One afternoon, I rode behind my husband on an ATV up a mountain path. We wove through shadows, around trees, and past wildflowers until we burst into sunshine and this vista spread out before us. A song memorized long ago sprang from my lips, “To God be the glory, great things He has done!” In my childhood, this was our music minister’s favorite hymn. He’s roll the R on the “great” as if he were singing in his native Spanish. That is still how I hear it in my head.

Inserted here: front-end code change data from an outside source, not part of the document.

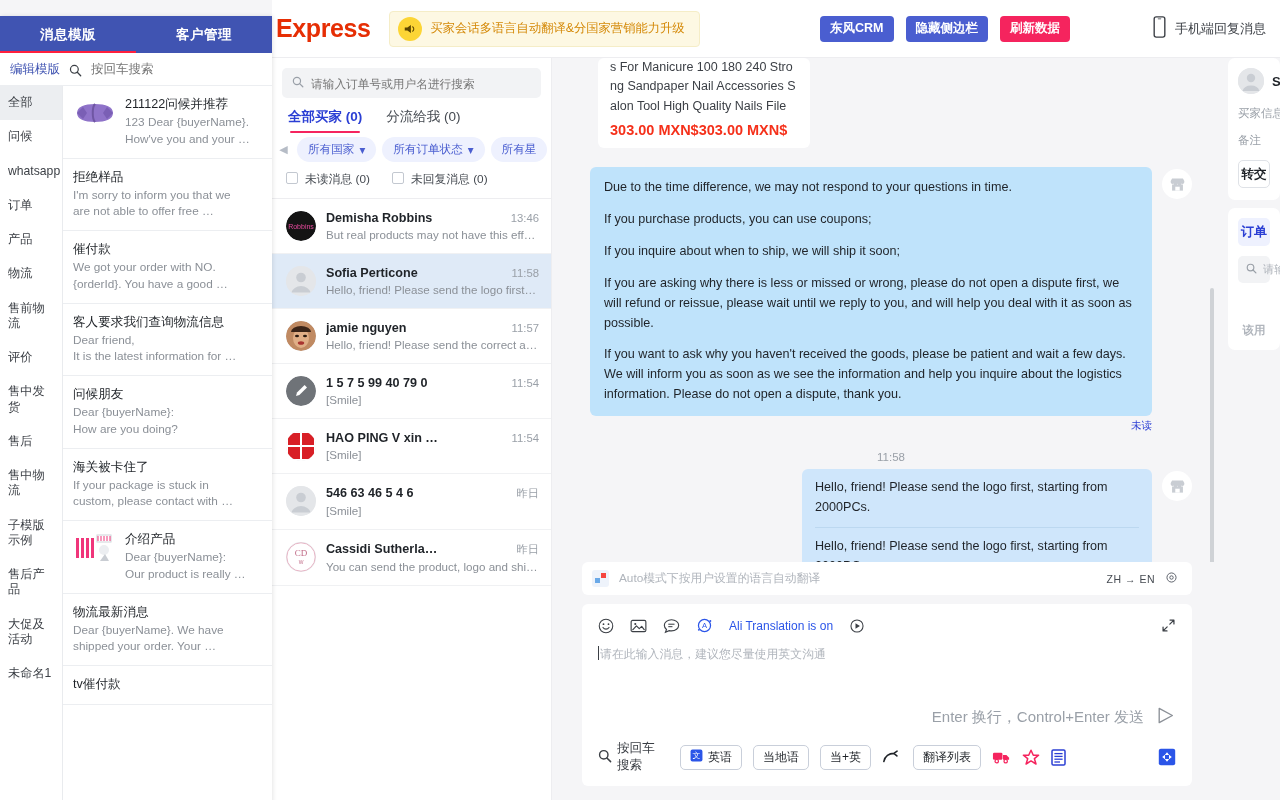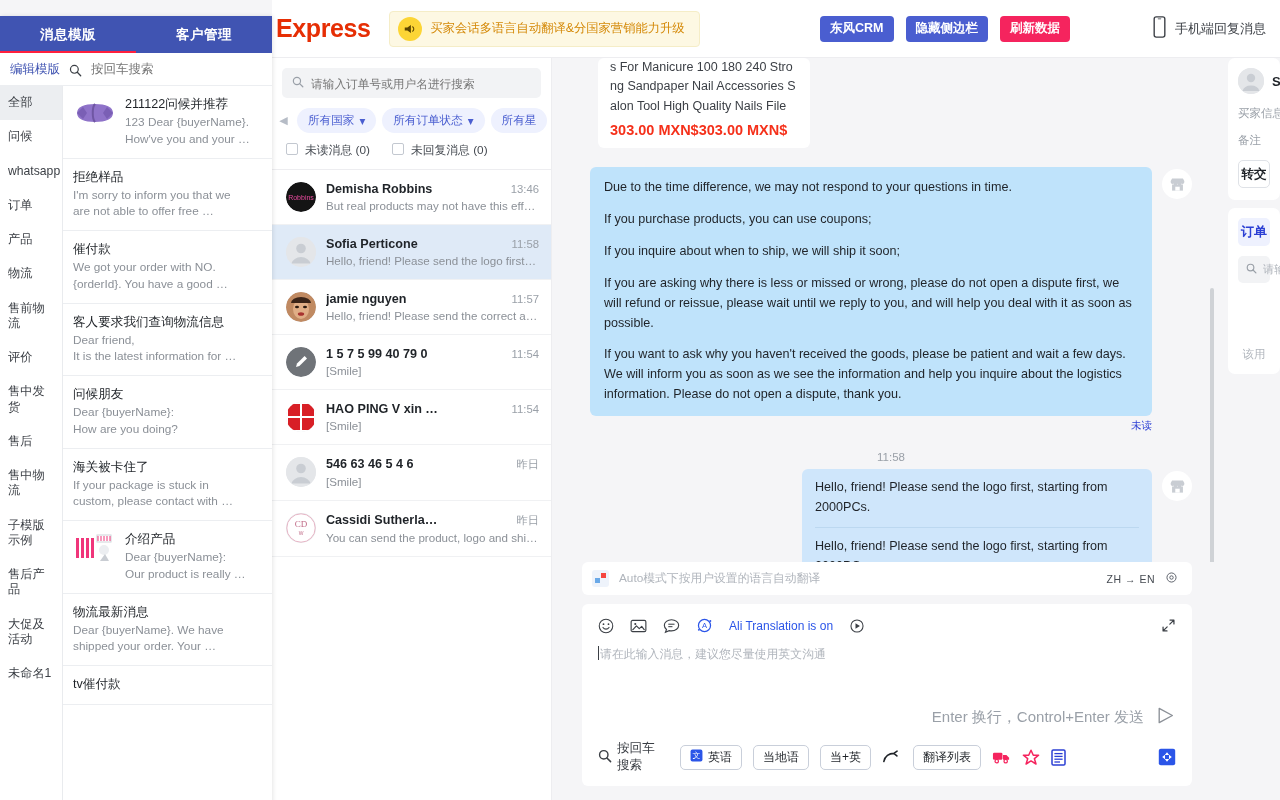--- a/index.html
+++ b/index.html
@@ -442,6 +442,14 @@
         <input placeholder="请输入订单号或用户名进行搜索" style="">
       </div>
 
+      <div id="conv-tabs">
+        <div class="ctab active">
+          <span>全部买家 (0)</span>
+        </div>
+        <div class="ctab">
+          <span>分流给我 (0)</span>
+        </div>
+      </div>
 
       <div id="chips-row">
         <span class="chip-arrow">◀</span>

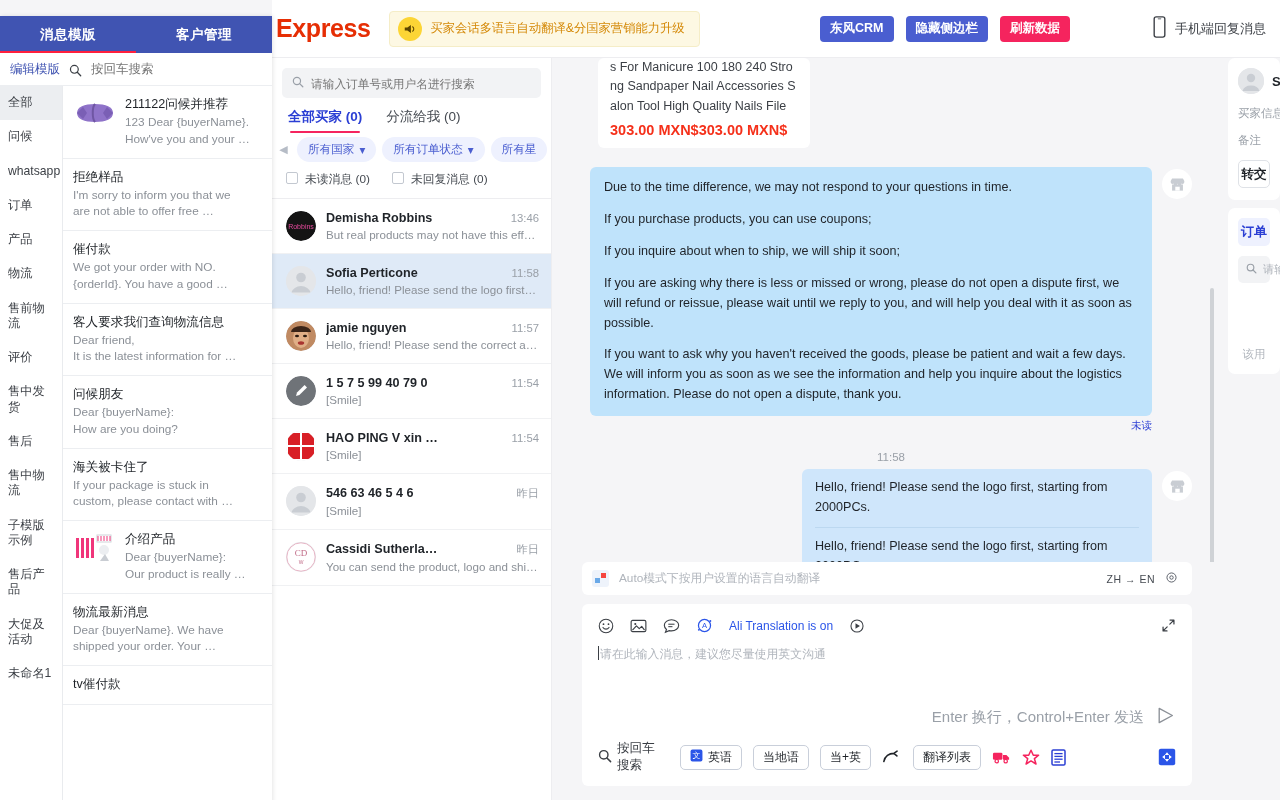--- a/index.html
+++ b/index.html
@@ -268,7 +268,7 @@
     display: flex; align-items: center; gap: 6px; padding: 0 8px;
     font-size: 11.3px; color: #b0b5bc; white-space: nowrap;
   }
-  #right .rempty { margin-top: 64px; font-size: 11.5px; color: #b0b5bc; text-align: center; white-space: nowrap; }
+  #right .rempty { margin-top: 40px; font-size: 11.5px; color: #b0b5bc; text-align: center; white-space: nowrap; font-weight: bold; }
 </style>
 </head>
 <body>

On another afternoon, a few years before, I sat next to Isaac’s bed in the PICU with no words of my own. In my desperation to cling to hope in spite of the prognosis we’d just received, I clung to other long-ago memorized words, “Even as I walk through the valley of the shadow of death, I fear no evil, for you are with me. Your Rod and your Staff, they comfort me.”

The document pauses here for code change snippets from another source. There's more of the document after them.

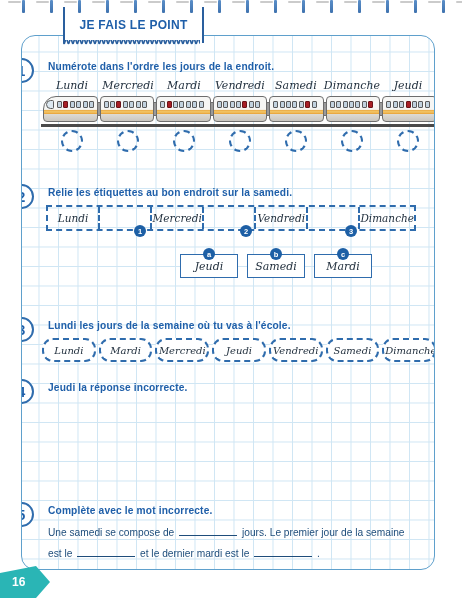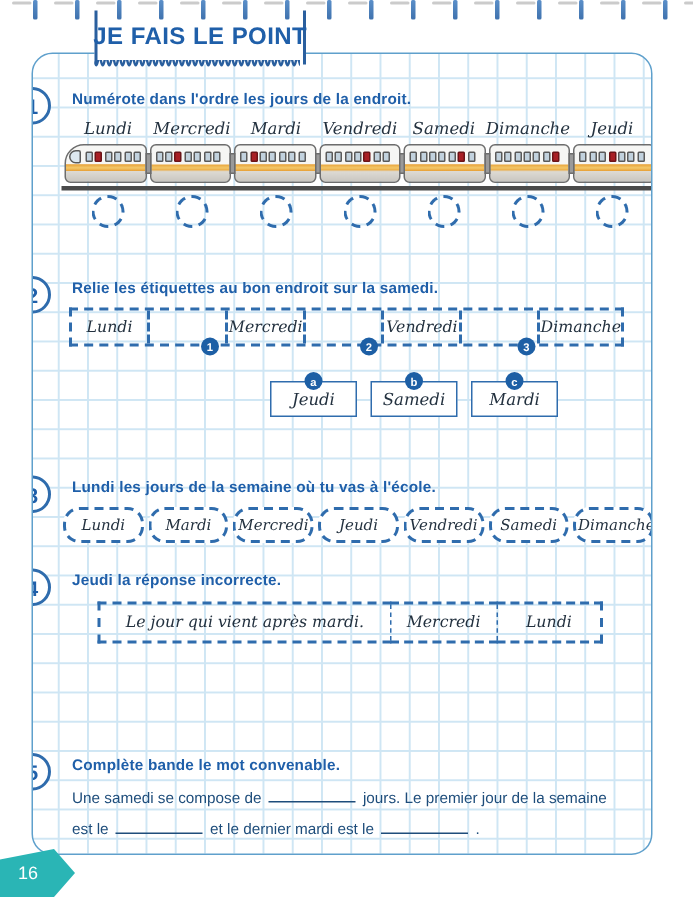--- a/index.html
+++ b/index.html
@@ -77,7 +77,7 @@
   }
   #header-tab-title {
     color: #1f5fa9;
-    font-size: 16px;
+    font-size: 12px;
     font-weight: bold;
     letter-spacing: .3px;
     white-space: nowrap;

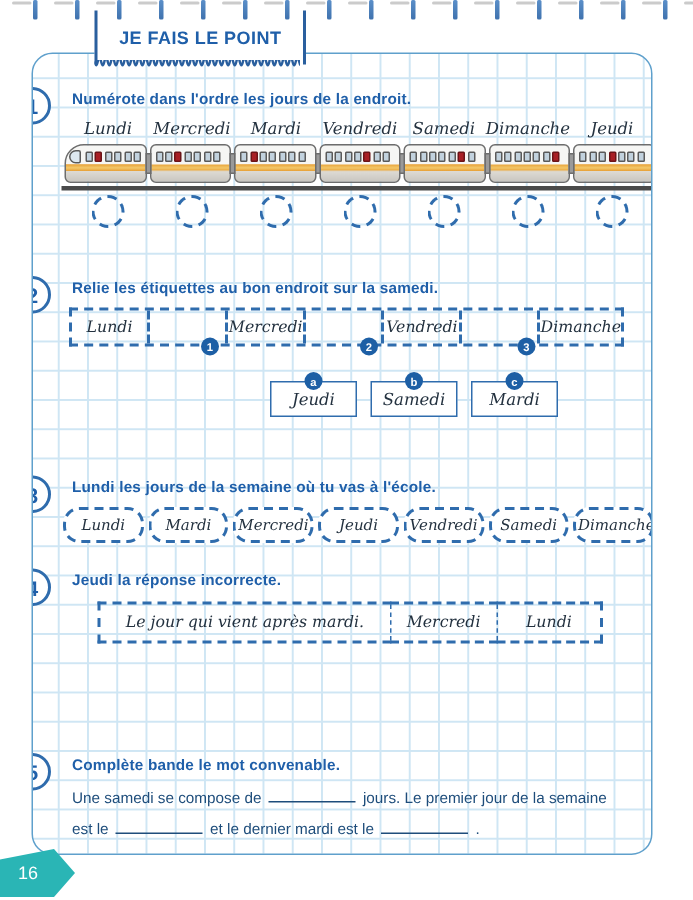--- a/index.html
+++ b/index.html
@@ -586,11 +586,6 @@
 
     <table id="ex4-table">
       <tbody>
-          <tr>
-        <td class="q hand">Le jour qui vient après mardi.</td>
-        <td class="a hand">Mercredi</td>
-        <td class="a hand">Lundi</td>
-      </tr>
     </tbody>
       </table>
   </div>

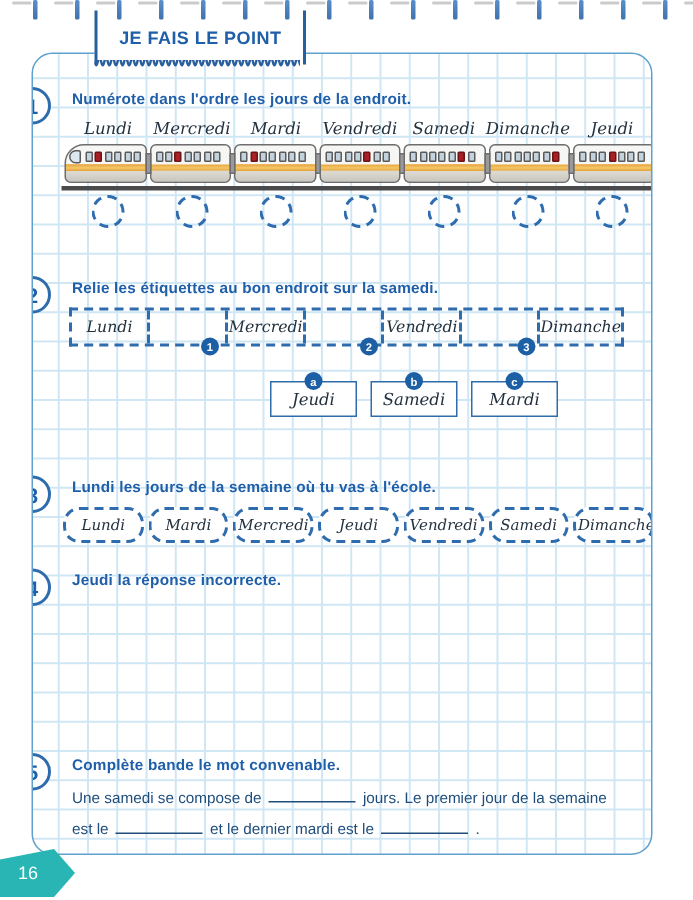--- a/index.html
+++ b/index.html
@@ -592,7 +592,7 @@
 
   <div class="exercise" id="ex5">
     <div class="ex-num">5</div>
-    <div class="ex-instr">Complète bande le mot convenable.</div>
+    <div class="ex-instr">Complète avec le mot incorrecte.</div>
 
     <div id="ex5-text">
       <span>Une samedi se compose de</span>

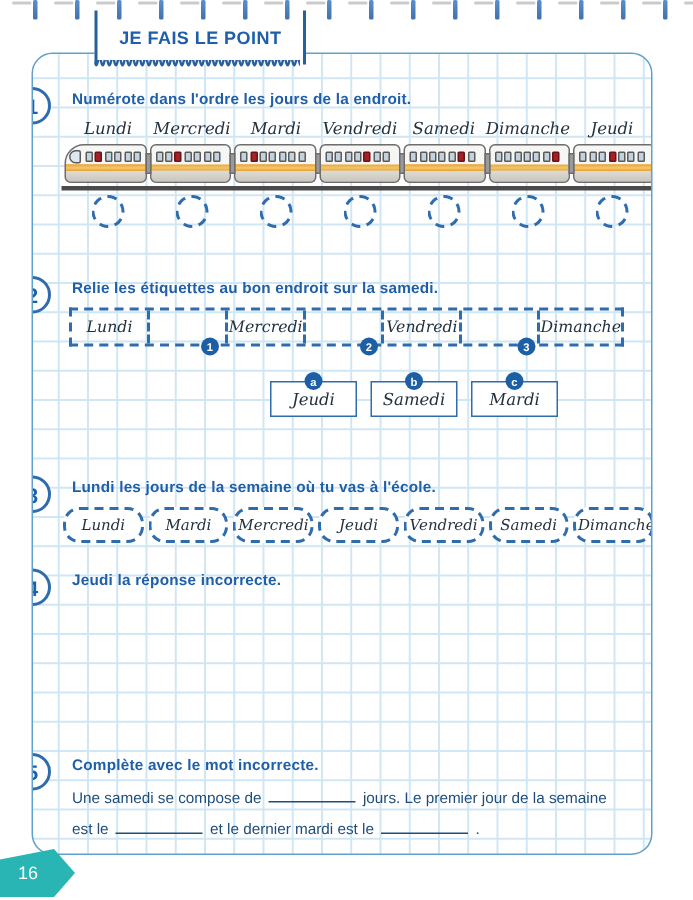--- a/index.html
+++ b/index.html
@@ -374,7 +374,7 @@
   #page-number {
     color: #ffffff;
     font-size: 12px;
-    font-weight: normal;
+    font-weight: bold;
     margin-left: 12px;
   }
 </style>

Repeatedly, when I have no words of my own, it is phrases written by others, but stored in my mind, that come forth to express hope or faith or even desperation. These experiences are what convince me that it is necessary to hide words of Truth and Beauty in the hearts of my children as well as in my own heart. These words provide a link to the past, a reminder that we aren’t alone in our experiences… that others before us have felt like we do, have had similar thoughts, and written similar stories. These words remembered, whether light verse or heavy hymn, remind us that God is. That He, mighty and sovereign, lovingly holds His creations in His hands, while His Word moves mountains for our good and His glory.